### Work request
Your output should repeat the entries below exactly. It should contain no images.

### Information provided
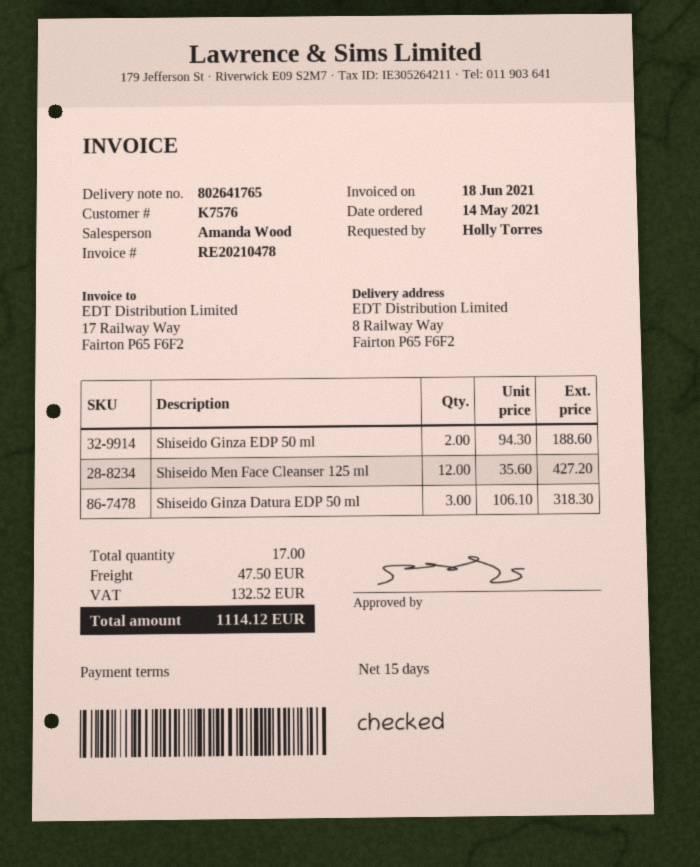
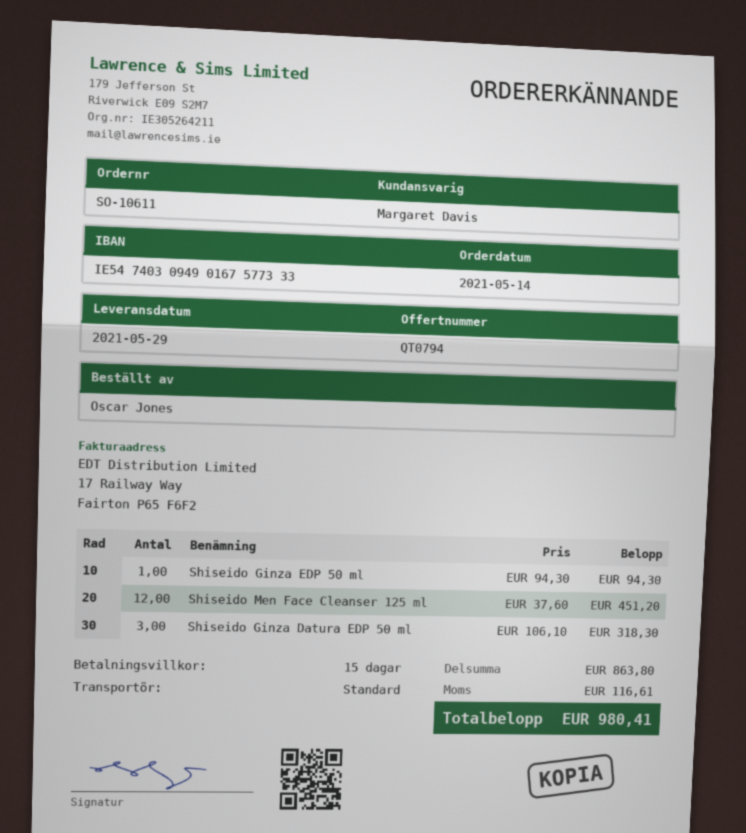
ordered by: Holly Torres -> Oscar Jones
sales rep: Amanda Wood -> Margaret Davis
Shiseido Ginza EDP 50 ml: 2 x 94.30 = 188.60 -> 1 x 94.30 = 94.30
Shiseido Men Face Cleanser 125 ml: 12 x 35.60 = 427.20 -> 12 x 37.60 = 451.20
shipping: 47.50 -> none
tax: 132.52 -> 116.61
total: 1114.12 -> 980.41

### Answer to the problem
ordered by: Holly Torres -> Oscar Jones
sales rep: Amanda Wood -> Margaret Davis
Shiseido Ginza EDP 50 ml: 2 x 94.30 = 188.60 -> 1 x 94.30 = 94.30
Shiseido Men Face Cleanser 125 ml: 12 x 35.60 = 427.20 -> 12 x 37.60 = 451.20
shipping: 47.50 -> none
tax: 132.52 -> 116.61
total: 1114.12 -> 980.41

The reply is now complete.